→ Your task: From the entries below, write out exactly the lines between the line holding "平均 | 估算 (总计): 0.1779 -> 0.1995" and the line holding "工会经费 | 估算 (总计): 0.6440 -> 0.0700", inclusive, excluding any pictures.

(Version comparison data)
################
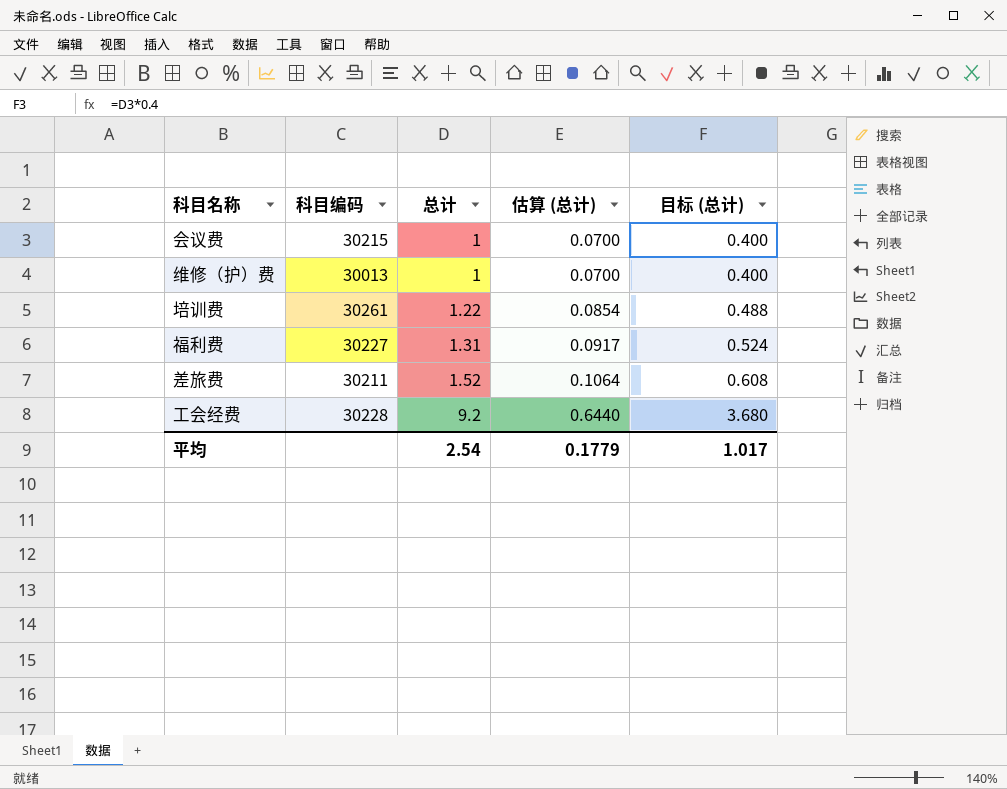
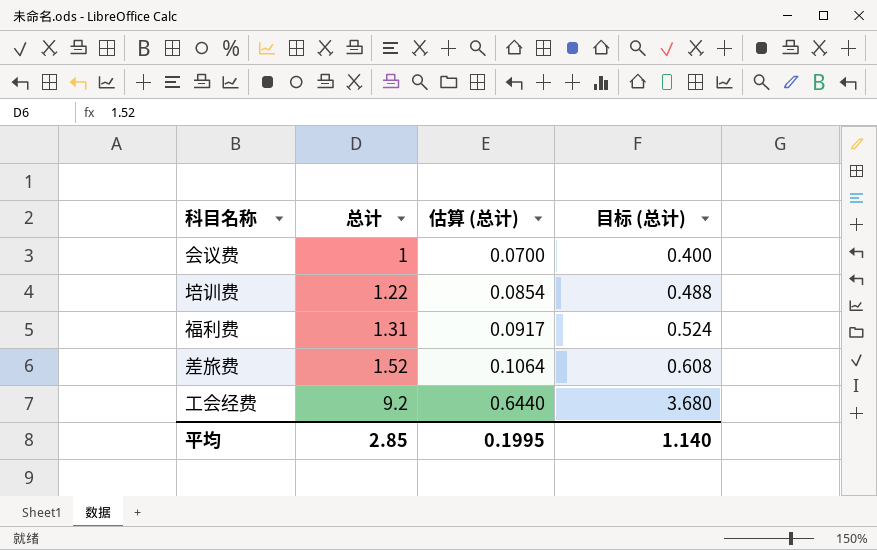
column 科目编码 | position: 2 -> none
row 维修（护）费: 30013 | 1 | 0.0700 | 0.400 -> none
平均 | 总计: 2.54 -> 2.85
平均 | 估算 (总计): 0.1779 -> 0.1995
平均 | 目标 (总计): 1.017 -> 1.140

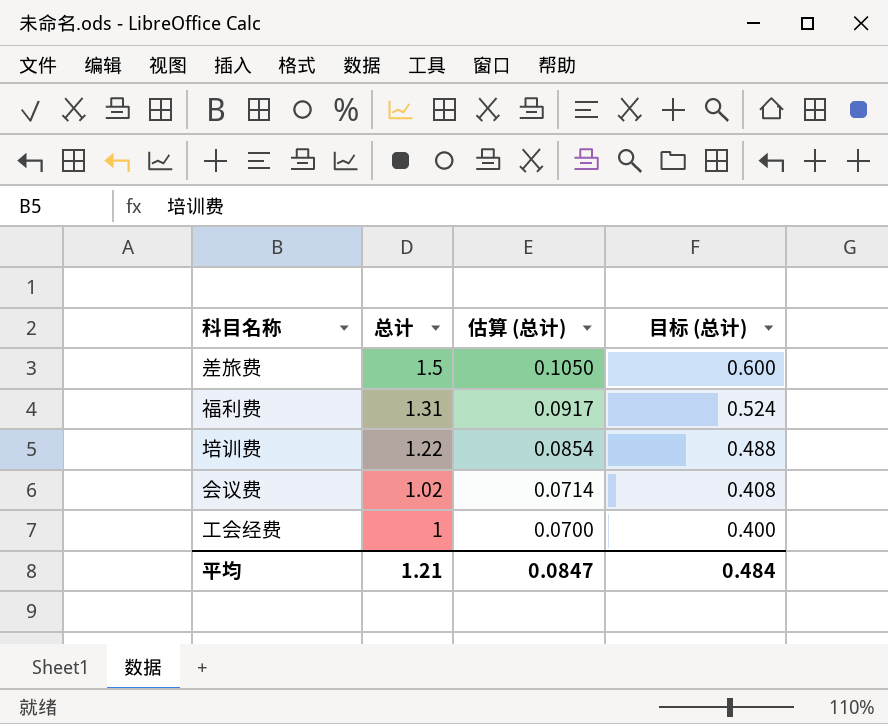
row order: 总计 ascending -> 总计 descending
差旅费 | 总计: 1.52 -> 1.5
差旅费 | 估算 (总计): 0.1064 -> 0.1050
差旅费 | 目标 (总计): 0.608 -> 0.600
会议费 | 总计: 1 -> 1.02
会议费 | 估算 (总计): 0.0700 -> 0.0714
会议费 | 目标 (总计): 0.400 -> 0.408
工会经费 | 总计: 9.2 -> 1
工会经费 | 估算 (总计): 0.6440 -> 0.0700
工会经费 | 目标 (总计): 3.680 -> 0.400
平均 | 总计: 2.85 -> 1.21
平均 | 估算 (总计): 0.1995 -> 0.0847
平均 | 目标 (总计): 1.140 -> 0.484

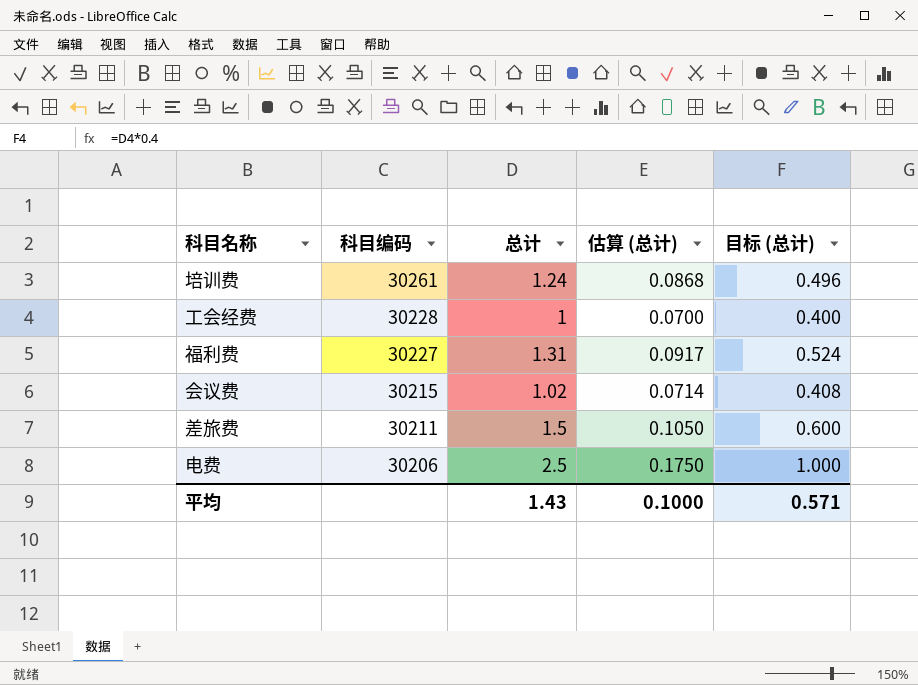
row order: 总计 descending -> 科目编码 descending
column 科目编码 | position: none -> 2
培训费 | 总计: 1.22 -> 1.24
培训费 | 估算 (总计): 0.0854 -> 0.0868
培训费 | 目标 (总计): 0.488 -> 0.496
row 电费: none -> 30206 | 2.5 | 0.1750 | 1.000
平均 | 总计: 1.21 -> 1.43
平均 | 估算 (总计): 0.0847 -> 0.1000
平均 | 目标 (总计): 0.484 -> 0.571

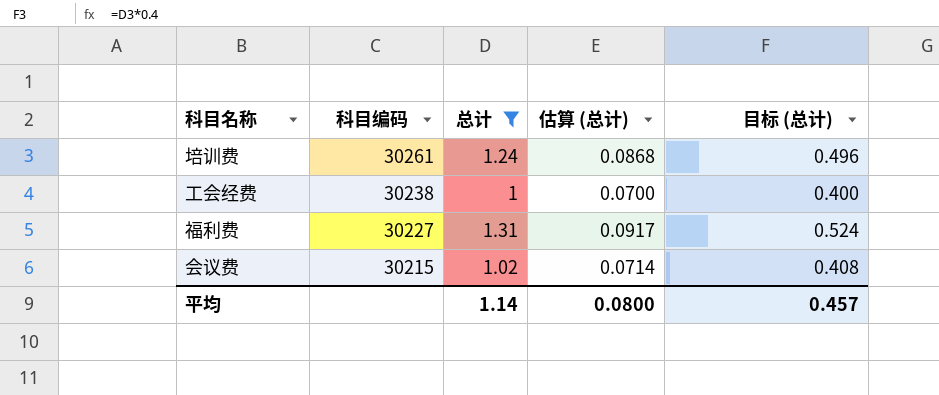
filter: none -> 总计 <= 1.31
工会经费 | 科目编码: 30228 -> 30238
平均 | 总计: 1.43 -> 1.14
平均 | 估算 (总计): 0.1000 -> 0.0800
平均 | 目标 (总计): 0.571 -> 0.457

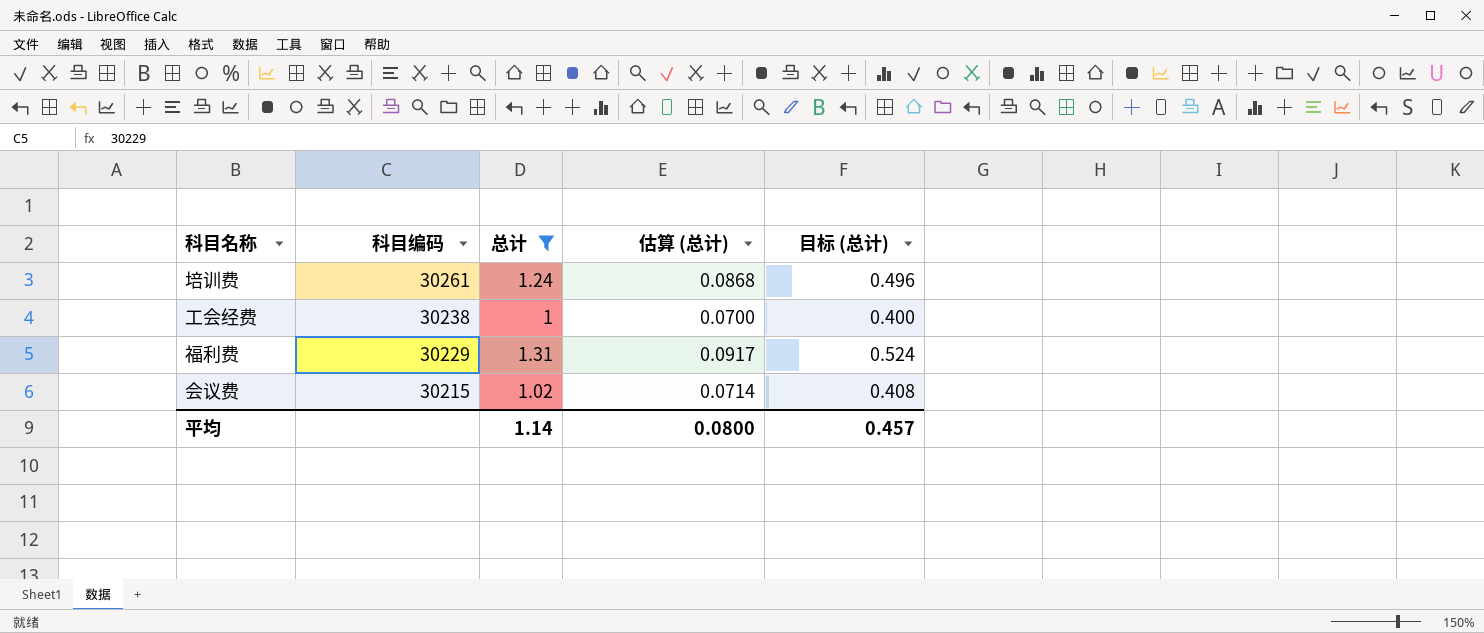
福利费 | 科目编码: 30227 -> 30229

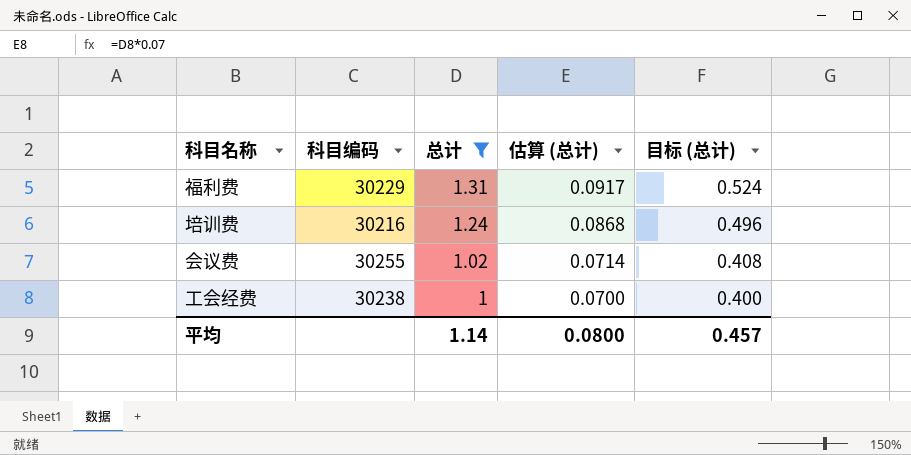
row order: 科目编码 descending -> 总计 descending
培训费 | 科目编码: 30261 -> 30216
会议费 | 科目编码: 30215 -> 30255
################
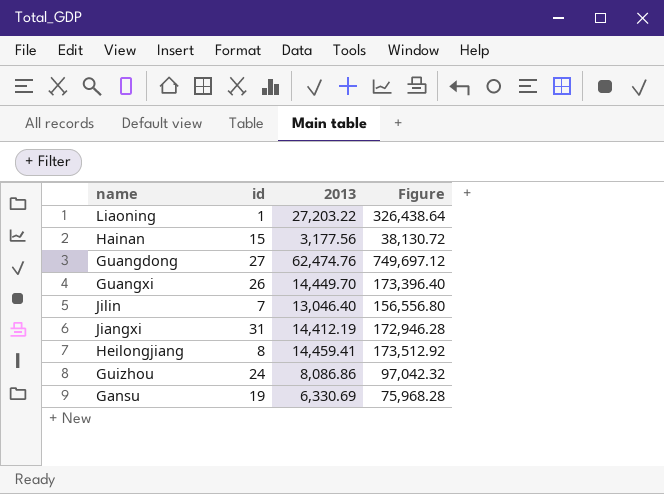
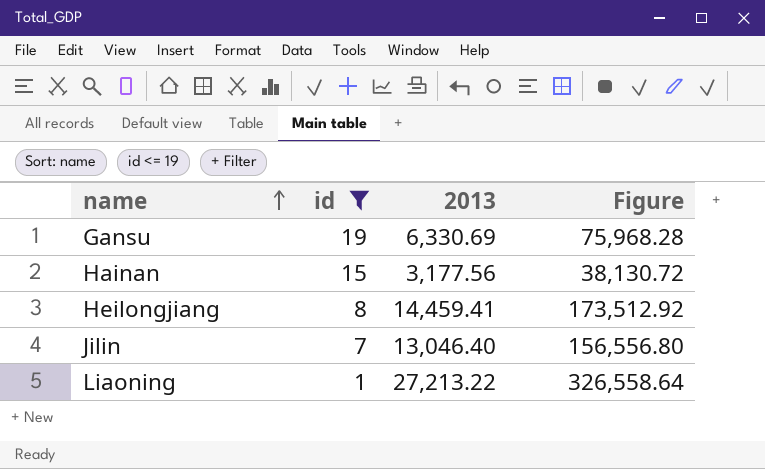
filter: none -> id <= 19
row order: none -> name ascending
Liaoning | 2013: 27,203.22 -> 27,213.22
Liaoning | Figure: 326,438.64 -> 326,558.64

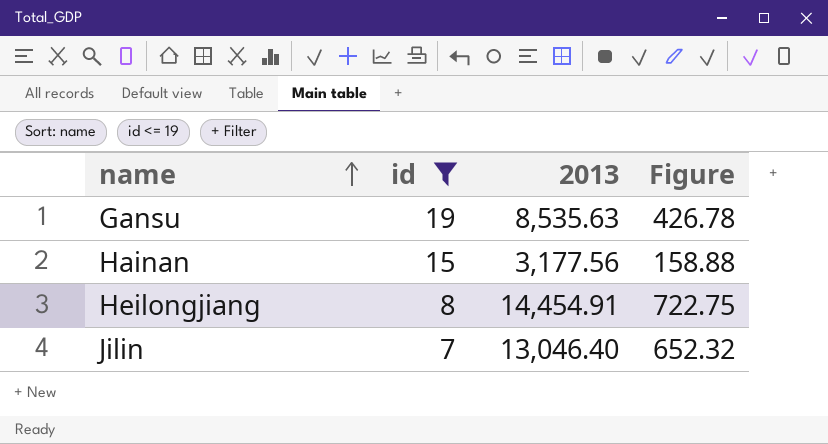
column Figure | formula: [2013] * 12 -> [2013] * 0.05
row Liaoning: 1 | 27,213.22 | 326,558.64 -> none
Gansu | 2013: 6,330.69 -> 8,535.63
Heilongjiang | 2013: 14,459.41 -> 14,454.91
################
→ Response box:
平均 | 估算 (总计): 0.1779 -> 0.1995
平均 | 目标 (总计): 1.017 -> 1.140

row order: 总计 ascending -> 总计 descending
差旅费 | 总计: 1.52 -> 1.5
差旅费 | 估算 (总计): 0.1064 -> 0.1050
差旅费 | 目标 (总计): 0.608 -> 0.600
会议费 | 总计: 1 -> 1.02
会议费 | 估算 (总计): 0.0700 -> 0.0714
会议费 | 目标 (总计): 0.400 -> 0.408
工会经费 | 总计: 9.2 -> 1
工会经费 | 估算 (总计): 0.6440 -> 0.0700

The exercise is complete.